(Stored items)
:::::

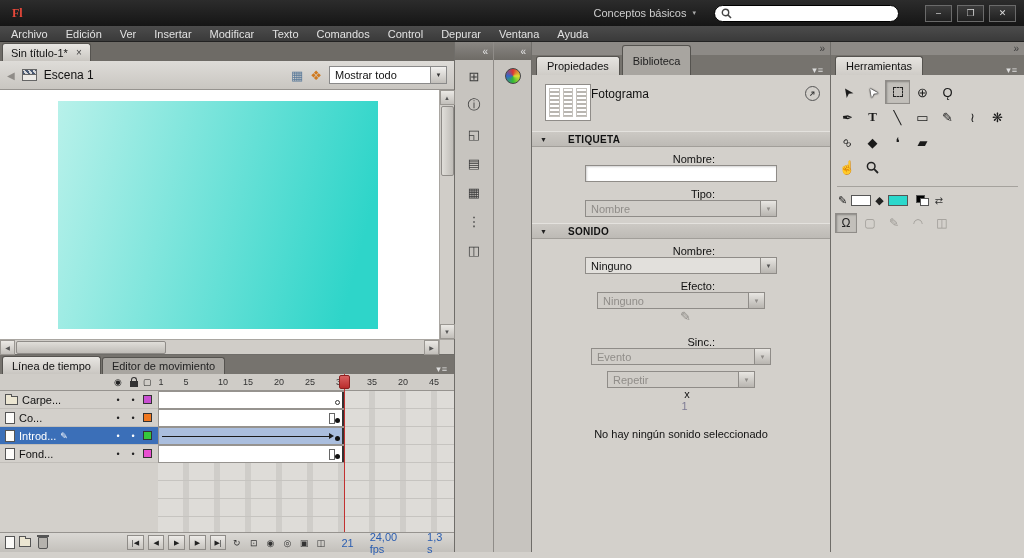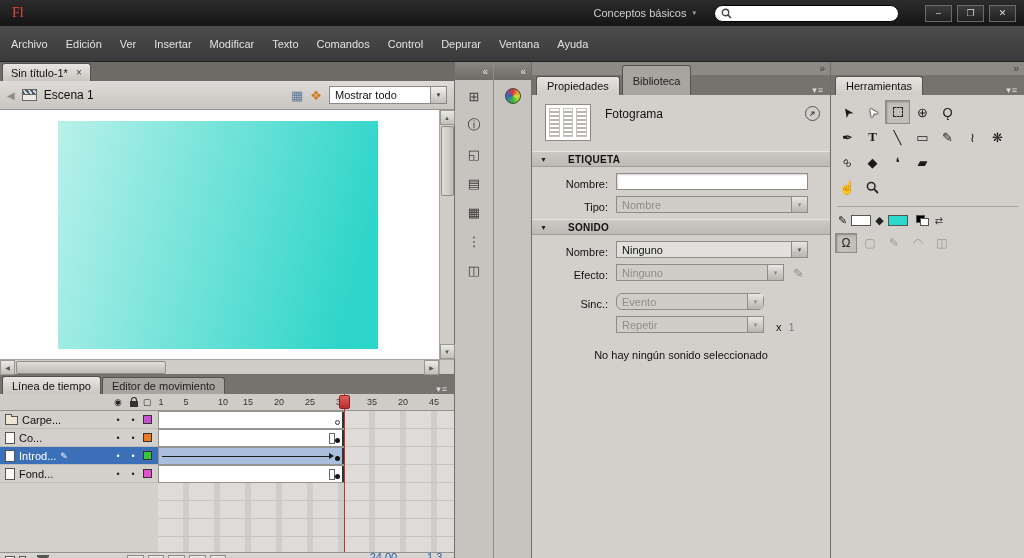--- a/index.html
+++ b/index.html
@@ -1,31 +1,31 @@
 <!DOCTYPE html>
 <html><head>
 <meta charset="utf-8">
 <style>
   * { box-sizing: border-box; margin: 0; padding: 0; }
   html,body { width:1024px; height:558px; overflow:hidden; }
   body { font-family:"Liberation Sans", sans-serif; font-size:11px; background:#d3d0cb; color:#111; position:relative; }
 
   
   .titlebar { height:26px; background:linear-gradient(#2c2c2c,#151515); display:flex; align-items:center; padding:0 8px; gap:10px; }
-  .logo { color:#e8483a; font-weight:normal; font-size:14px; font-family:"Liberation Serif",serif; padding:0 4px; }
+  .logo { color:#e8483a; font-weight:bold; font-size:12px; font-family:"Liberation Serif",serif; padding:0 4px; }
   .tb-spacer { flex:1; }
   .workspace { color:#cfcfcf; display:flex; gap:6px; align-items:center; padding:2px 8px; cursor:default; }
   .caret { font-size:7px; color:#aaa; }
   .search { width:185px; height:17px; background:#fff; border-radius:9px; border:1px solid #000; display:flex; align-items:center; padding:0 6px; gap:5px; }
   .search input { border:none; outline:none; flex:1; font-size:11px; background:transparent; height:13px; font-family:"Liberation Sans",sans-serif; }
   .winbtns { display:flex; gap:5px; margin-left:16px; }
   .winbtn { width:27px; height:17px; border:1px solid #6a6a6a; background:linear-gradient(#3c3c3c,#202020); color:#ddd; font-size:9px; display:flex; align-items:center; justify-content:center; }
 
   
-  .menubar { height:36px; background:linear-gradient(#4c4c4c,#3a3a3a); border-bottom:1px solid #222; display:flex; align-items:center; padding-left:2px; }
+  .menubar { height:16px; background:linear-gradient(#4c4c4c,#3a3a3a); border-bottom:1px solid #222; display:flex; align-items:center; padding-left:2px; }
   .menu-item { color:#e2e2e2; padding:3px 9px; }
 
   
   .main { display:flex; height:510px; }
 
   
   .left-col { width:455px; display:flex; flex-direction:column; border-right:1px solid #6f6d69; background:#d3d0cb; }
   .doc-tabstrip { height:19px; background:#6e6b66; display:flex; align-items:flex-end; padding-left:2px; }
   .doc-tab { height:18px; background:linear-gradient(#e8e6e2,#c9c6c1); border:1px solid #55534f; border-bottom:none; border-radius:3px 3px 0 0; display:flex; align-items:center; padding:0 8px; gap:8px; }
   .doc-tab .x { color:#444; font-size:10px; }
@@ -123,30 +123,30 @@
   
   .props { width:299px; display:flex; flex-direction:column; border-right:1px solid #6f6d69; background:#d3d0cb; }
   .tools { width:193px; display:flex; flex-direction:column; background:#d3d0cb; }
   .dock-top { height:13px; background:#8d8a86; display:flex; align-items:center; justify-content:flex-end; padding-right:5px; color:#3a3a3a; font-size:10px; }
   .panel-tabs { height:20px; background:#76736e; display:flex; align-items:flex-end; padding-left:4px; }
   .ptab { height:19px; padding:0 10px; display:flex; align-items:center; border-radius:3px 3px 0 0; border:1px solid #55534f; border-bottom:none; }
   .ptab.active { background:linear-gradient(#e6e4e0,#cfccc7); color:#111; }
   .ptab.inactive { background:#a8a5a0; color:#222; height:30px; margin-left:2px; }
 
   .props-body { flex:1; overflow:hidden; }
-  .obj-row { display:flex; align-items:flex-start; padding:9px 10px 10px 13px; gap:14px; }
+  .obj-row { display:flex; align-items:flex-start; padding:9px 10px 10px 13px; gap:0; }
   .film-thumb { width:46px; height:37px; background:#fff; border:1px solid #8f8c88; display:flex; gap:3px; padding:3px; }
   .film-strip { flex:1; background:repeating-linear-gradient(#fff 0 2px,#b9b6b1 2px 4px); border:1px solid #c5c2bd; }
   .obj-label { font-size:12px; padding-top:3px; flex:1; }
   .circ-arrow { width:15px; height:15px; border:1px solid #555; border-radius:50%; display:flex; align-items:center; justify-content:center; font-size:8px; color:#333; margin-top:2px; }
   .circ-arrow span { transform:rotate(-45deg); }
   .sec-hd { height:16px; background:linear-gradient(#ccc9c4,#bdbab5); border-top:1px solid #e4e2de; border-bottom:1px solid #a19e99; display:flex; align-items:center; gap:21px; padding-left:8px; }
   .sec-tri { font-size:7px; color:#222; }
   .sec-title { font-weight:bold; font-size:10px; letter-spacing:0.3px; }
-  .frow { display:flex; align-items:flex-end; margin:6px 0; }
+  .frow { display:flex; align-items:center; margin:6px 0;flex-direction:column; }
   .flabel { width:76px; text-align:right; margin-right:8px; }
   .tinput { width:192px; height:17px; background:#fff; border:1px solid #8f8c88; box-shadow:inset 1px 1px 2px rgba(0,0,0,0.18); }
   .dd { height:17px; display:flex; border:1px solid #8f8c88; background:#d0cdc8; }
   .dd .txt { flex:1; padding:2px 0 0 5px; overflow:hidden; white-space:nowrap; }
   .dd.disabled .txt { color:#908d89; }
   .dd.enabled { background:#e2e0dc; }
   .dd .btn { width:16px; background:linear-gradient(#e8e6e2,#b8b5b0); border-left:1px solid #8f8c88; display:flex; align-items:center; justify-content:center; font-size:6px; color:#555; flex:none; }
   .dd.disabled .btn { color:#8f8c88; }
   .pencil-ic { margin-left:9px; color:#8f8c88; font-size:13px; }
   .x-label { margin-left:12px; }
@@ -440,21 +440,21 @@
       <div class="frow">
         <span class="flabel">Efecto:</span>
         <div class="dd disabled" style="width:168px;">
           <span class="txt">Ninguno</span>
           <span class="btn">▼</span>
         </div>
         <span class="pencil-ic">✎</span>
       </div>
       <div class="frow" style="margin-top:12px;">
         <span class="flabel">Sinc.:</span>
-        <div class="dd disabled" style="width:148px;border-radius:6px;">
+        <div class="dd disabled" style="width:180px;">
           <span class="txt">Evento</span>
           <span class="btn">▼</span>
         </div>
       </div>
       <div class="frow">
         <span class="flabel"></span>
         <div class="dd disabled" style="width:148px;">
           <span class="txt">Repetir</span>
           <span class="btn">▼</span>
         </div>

:::::

▶ _Exercise brief_: The records above should be returned exactly, with only their pictures held back.

▶ _Finished task_:
--- a/index.html
+++ b/index.html
@@ -1,31 +1,31 @@
 <!DOCTYPE html>
 <html><head>
 <meta charset="utf-8">
 <style>
   * { box-sizing: border-box; margin: 0; padding: 0; }
   html,body { width:1024px; height:558px; overflow:hidden; }
   body { font-family:"Liberation Sans", sans-serif; font-size:11px; background:#d3d0cb; color:#111; position:relative; }
 
   
   .titlebar { height:26px; background:linear-gradient(#2c2c2c,#151515); display:flex; align-items:center; padding:0 8px; gap:10px; }
-  .logo { color:#e8483a; font-weight:normal; font-size:14px; font-family:"Liberation Serif",serif; padding:0 4px; }
+  .logo { color:#e8483a; font-weight:bold; font-size:12px; font-family:"Liberation Serif",serif; padding:0 4px; }
   .tb-spacer { flex:1; }
   .workspace { color:#cfcfcf; display:flex; gap:6px; align-items:center; padding:2px 8px; cursor:default; }
   .caret { font-size:7px; color:#aaa; }
   .search { width:185px; height:17px; background:#fff; border-radius:9px; border:1px solid #000; display:flex; align-items:center; padding:0 6px; gap:5px; }
   .search input { border:none; outline:none; flex:1; font-size:11px; background:transparent; height:13px; font-family:"Liberation Sans",sans-serif; }
   .winbtns { display:flex; gap:5px; margin-left:16px; }
   .winbtn { width:27px; height:17px; border:1px solid #6a6a6a; background:linear-gradient(#3c3c3c,#202020); color:#ddd; font-size:9px; display:flex; align-items:center; justify-content:center; }
 
   
-  .menubar { height:36px; background:linear-gradient(#4c4c4c,#3a3a3a); border-bottom:1px solid #222; display:flex; align-items:center; padding-left:2px; }
+  .menubar { height:16px; background:linear-gradient(#4c4c4c,#3a3a3a); border-bottom:1px solid #222; display:flex; align-items:center; padding-left:2px; }
   .menu-item { color:#e2e2e2; padding:3px 9px; }
 
   
   .main { display:flex; height:510px; }
 
   
   .left-col { width:455px; display:flex; flex-direction:column; border-right:1px solid #6f6d69; background:#d3d0cb; }
   .doc-tabstrip { height:19px; background:#6e6b66; display:flex; align-items:flex-end; padding-left:2px; }
   .doc-tab { height:18px; background:linear-gradient(#e8e6e2,#c9c6c1); border:1px solid #55534f; border-bottom:none; border-radius:3px 3px 0 0; display:flex; align-items:center; padding:0 8px; gap:8px; }
   .doc-tab .x { color:#444; font-size:10px; }
@@ -123,30 +123,30 @@
   
   .props { width:299px; display:flex; flex-direction:column; border-right:1px solid #6f6d69; background:#d3d0cb; }
   .tools { width:193px; display:flex; flex-direction:column; background:#d3d0cb; }
   .dock-top { height:13px; background:#8d8a86; display:flex; align-items:center; justify-content:flex-end; padding-right:5px; color:#3a3a3a; font-size:10px; }
   .panel-tabs { height:20px; background:#76736e; display:flex; align-items:flex-end; padding-left:4px; }
   .ptab { height:19px; padding:0 10px; display:flex; align-items:center; border-radius:3px 3px 0 0; border:1px solid #55534f; border-bottom:none; }
   .ptab.active { background:linear-gradient(#e6e4e0,#cfccc7); color:#111; }
   .ptab.inactive { background:#a8a5a0; color:#222; height:30px; margin-left:2px; }
 
   .props-body { flex:1; overflow:hidden; }
-  .obj-row { display:flex; align-items:flex-start; padding:9px 10px 10px 13px; gap:14px; }
+  .obj-row { display:flex; align-items:flex-start; padding:9px 10px 10px 13px; gap:0; }
   .film-thumb { width:46px; height:37px; background:#fff; border:1px solid #8f8c88; display:flex; gap:3px; padding:3px; }
   .film-strip { flex:1; background:repeating-linear-gradient(#fff 0 2px,#b9b6b1 2px 4px); border:1px solid #c5c2bd; }
   .obj-label { font-size:12px; padding-top:3px; flex:1; }
   .circ-arrow { width:15px; height:15px; border:1px solid #555; border-radius:50%; display:flex; align-items:center; justify-content:center; font-size:8px; color:#333; margin-top:2px; }
   .circ-arrow span { transform:rotate(-45deg); }
   .sec-hd { height:16px; background:linear-gradient(#ccc9c4,#bdbab5); border-top:1px solid #e4e2de; border-bottom:1px solid #a19e99; display:flex; align-items:center; gap:21px; padding-left:8px; }
   .sec-tri { font-size:7px; color:#222; }
   .sec-title { font-weight:bold; font-size:10px; letter-spacing:0.3px; }
-  .frow { display:flex; align-items:flex-end; margin:6px 0; }
+  .frow { display:flex; align-items:center; margin:6px 0;flex-direction:column; }
   .flabel { width:76px; text-align:right; margin-right:8px; }
   .tinput { width:192px; height:17px; background:#fff; border:1px solid #8f8c88; box-shadow:inset 1px 1px 2px rgba(0,0,0,0.18); }
   .dd { height:17px; display:flex; border:1px solid #8f8c88; background:#d0cdc8; }
   .dd .txt { flex:1; padding:2px 0 0 5px; overflow:hidden; white-space:nowrap; }
   .dd.disabled .txt { color:#908d89; }
   .dd.enabled { background:#e2e0dc; }
   .dd .btn { width:16px; background:linear-gradient(#e8e6e2,#b8b5b0); border-left:1px solid #8f8c88; display:flex; align-items:center; justify-content:center; font-size:6px; color:#555; flex:none; }
   .dd.disabled .btn { color:#8f8c88; }
   .pencil-ic { margin-left:9px; color:#8f8c88; font-size:13px; }
   .x-label { margin-left:12px; }
@@ -440,21 +440,21 @@
       <div class="frow">
         <span class="flabel">Efecto:</span>
         <div class="dd disabled" style="width:168px;">
           <span class="txt">Ninguno</span>
           <span class="btn">▼</span>
         </div>
         <span class="pencil-ic">✎</span>
       </div>
       <div class="frow" style="margin-top:12px;">
         <span class="flabel">Sinc.:</span>
-        <div class="dd disabled" style="width:148px;border-radius:6px;">
+        <div class="dd disabled" style="width:180px;">
           <span class="txt">Evento</span>
           <span class="btn">▼</span>
         </div>
       </div>
       <div class="frow">
         <span class="flabel"></span>
         <div class="dd disabled" style="width:148px;">
           <span class="txt">Repetir</span>
           <span class="btn">▼</span>
         </div>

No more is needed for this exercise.